Eskişehir Sanayi Odası (ESO) Yönetim Kurulu Başkanı Celalettin Kesikbaş, Türkiye İstatistik Kurumu (TÜİK) tarafından açıklanan Şubat ayı enflasyon rakamlarına ilişkin değerlendirmelerde bulundu. Kesikbaş, üretici ve tüketici enflasyonu arasındaki makasın açılmaya devam ederek üretici üzerindeki maliyet yükünü artırdığını ve ara malı enflasyonunun ise üretimde aksamalara neden olduğunu söyledi.
"Yeterli artış gerçekleşmezse..."
Enflasyonun şubat ayında beklentilerin üzerinde geldiğini dile getiren Kesikbaş, “2021 Şubat ayı enflasyonu bir önceki aya göre TÜFE’de yüzde 0,91, Yİ-ÜFE’de yüzde 1,22 olarak açıklandı. Yıllık enflasyon ise tüketici fiyatlarında yüzde 15,61, yurt içi üretici fiyatlarında yüzde 27,09 oldu. Karşılaştırmalı rakamlar gösteriyor ki enflasyon yukarı yönlü hareket halinde. Bu durum ise iş yapabilme imkânını zorlaştırmakta. Görünen tabloda, açıklanan ÜFE detaylarıyla birlikte iç talebi canlandırmaya yönelik arz tarafında yeterli artış gerçekleşmez ise enflasyon baskısı hızlanacak” dedi.
"Rekabette de zora sokuyor"
Yurt İçi Üretici Fiyat Endeksi olan Yİ-ÜFE’de artış olduğuna değinen Kesikbaş, Şubat ayında yüzde 27 seviyelerine kadar yükselmesinin üreticinin maliyetlerinin her geçen gün arttığını ve bu maliyetlerin büyük bir kısmını tüketiciye yansıtmayıp kendisinde kaldığına dikkat çekti. Bu durumdaki enflasyon oluşumunun, sanayicinin kullanmış olduğu ara malları TL ve döviz cinsinden arttırdığını anlatan Kesikbaş, “Gıda enflasyonunun önüne geçmek için, fiyatları istikrarlı tutmak için çaba harcanıyorsa sanayimizi etkileyen enflasyon ile de mücadele etmek zorundayız. Çünkü çetin şartlarda dünya ile yarışıyoruz ve rekabet halindeyiz. Maliyetlerimizi yukarı çıkaran her şey rekabette de elimizi zora sokuyor” diye konuştu.

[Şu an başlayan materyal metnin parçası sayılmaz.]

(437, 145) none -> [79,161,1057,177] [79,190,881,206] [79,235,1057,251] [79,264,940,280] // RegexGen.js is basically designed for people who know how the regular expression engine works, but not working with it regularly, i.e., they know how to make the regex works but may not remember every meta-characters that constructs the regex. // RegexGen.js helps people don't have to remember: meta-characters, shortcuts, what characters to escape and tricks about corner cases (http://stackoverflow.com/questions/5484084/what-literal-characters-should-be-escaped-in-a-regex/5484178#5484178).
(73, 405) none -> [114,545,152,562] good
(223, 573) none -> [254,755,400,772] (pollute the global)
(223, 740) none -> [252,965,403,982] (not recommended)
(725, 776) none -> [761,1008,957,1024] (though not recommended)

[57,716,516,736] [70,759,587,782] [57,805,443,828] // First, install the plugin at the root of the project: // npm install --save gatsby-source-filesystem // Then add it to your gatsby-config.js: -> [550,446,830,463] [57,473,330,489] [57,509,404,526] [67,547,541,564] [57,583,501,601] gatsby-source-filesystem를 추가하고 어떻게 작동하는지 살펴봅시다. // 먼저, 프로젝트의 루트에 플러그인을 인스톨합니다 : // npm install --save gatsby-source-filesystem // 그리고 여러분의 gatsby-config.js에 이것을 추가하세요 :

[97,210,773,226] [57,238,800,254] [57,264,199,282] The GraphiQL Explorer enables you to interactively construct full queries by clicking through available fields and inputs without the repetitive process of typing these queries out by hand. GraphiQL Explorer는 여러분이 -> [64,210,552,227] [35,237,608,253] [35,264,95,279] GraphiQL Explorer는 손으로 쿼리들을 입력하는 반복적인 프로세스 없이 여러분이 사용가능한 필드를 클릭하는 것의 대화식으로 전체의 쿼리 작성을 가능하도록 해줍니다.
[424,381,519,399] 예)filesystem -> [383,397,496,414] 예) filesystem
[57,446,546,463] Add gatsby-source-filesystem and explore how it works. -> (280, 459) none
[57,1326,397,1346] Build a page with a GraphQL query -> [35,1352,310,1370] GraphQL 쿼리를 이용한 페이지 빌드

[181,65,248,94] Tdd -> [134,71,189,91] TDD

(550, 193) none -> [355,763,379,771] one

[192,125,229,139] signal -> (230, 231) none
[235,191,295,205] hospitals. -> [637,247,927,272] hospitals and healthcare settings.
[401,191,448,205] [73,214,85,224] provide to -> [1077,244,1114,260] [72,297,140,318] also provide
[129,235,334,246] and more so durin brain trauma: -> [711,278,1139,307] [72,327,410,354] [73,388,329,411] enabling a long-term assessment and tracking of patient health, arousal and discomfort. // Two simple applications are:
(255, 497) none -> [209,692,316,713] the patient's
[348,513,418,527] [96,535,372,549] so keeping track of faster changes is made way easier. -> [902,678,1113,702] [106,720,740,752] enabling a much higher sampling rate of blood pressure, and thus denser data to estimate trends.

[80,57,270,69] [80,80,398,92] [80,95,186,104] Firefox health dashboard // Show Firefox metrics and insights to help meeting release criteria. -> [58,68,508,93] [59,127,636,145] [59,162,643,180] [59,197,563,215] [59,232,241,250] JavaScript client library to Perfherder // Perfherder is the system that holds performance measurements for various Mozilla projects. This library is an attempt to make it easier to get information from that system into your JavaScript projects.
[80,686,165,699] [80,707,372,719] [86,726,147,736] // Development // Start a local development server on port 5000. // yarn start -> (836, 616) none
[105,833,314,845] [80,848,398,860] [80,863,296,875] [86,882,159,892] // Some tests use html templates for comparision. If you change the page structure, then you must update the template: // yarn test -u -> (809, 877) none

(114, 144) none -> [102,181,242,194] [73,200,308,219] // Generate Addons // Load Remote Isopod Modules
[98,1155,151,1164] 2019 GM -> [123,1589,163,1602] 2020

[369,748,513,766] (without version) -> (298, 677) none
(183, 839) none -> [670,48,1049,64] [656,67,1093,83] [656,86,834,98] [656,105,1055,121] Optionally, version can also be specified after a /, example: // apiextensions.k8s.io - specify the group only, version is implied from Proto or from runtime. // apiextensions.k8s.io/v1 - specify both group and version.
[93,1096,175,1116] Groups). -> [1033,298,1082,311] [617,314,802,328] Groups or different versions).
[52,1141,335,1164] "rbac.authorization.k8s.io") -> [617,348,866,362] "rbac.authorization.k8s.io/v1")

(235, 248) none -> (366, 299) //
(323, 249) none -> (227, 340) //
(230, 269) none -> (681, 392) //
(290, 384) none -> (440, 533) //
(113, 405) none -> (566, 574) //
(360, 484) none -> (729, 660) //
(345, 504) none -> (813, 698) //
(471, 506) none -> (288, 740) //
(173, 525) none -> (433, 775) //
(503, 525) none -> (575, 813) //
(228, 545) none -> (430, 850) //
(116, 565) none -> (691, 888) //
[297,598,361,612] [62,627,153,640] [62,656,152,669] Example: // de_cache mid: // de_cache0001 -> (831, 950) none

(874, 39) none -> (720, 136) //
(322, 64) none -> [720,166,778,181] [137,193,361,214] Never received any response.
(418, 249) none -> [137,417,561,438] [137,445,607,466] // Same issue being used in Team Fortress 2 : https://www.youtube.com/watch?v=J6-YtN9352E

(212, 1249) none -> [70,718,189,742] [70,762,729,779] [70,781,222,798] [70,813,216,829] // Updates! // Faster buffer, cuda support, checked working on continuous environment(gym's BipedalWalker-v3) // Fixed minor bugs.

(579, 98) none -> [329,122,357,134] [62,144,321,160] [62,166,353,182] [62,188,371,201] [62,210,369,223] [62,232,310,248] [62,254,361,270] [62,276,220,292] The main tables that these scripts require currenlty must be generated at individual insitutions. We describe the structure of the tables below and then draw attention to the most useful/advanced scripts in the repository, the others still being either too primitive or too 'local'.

"Piyasada bazı spekülatif hareket edenler nedeniyle fiyatlar yükseliyor"
Üretimin ana kalemlerinden olan ara malı sıkıntısının bir süredir devam ettiğini ve bunu bulmanın zorlaştığını söyleyen Kesikbaş, “Piyasada bazı spekülatif hareket edenler nedeniyle ara malı iç piyasaya ya verilmiyor ya da başka kanallar ile yakın coğrafyamıza satılıyor. Bu durumda fiyatların yükselmesine, tedarik zincirinin bozulmasına ve fiyat artışlarına neden oluşturuyor” dedi.
Geçtiğimiz yıl yüksek kredi genişlemesi, kur ve enflasyon artışından sonra bu yıl Merkez Bankası’nın zorunlu faiz artışı adımları ve kredi genişlemesinin durmasının iç piyasada talep daralmasını tetiklediğinden bahseden Kesikbaş, dolayısıyla enflasyon mu yoksa durgunluk mu ikileminde kalmamak için maliyetleri düşürücü yönde dolaylı vergi indirimleri ve gümrük vergilerinin gözden geçirilmesi gerekli bir tedbir olarak durduğunu savundu.